## GIVEN INFORMATION
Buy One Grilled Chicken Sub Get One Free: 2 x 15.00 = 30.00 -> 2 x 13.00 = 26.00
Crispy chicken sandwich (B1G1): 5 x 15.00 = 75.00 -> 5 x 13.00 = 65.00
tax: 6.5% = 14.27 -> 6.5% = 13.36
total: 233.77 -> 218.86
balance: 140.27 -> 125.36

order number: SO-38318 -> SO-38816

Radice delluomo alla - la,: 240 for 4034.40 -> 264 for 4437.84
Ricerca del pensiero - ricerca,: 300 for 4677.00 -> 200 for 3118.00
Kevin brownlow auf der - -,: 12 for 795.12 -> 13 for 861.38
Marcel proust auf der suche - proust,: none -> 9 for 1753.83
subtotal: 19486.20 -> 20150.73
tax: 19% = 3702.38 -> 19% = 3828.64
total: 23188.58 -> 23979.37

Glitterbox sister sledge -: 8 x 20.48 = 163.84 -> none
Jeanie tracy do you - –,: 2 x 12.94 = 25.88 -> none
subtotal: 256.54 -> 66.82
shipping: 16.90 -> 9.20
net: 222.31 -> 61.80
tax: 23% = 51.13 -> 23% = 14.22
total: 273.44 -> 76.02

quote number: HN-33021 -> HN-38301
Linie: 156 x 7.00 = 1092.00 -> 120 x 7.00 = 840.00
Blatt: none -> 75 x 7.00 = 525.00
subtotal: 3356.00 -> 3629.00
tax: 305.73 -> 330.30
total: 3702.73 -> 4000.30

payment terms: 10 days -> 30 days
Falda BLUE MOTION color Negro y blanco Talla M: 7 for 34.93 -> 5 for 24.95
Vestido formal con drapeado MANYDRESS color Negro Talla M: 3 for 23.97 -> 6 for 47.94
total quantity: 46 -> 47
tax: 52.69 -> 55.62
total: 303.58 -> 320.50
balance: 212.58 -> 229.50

## TASK STATEMENT
After locating the line holding "total: 23188.58 -> 23979.37" above, output exactly that line and every line after it through the line holding "quote number: HN-33021 -> HN-38301". Include nothing else.

## RESPONSE AREA
total: 23188.58 -> 23979.37

Glitterbox sister sledge -: 8 x 20.48 = 163.84 -> none
Jeanie tracy do you - –,: 2 x 12.94 = 25.88 -> none
subtotal: 256.54 -> 66.82
shipping: 16.90 -> 9.20
net: 222.31 -> 61.80
tax: 23% = 51.13 -> 23% = 14.22
total: 273.44 -> 76.02

quote number: HN-33021 -> HN-38301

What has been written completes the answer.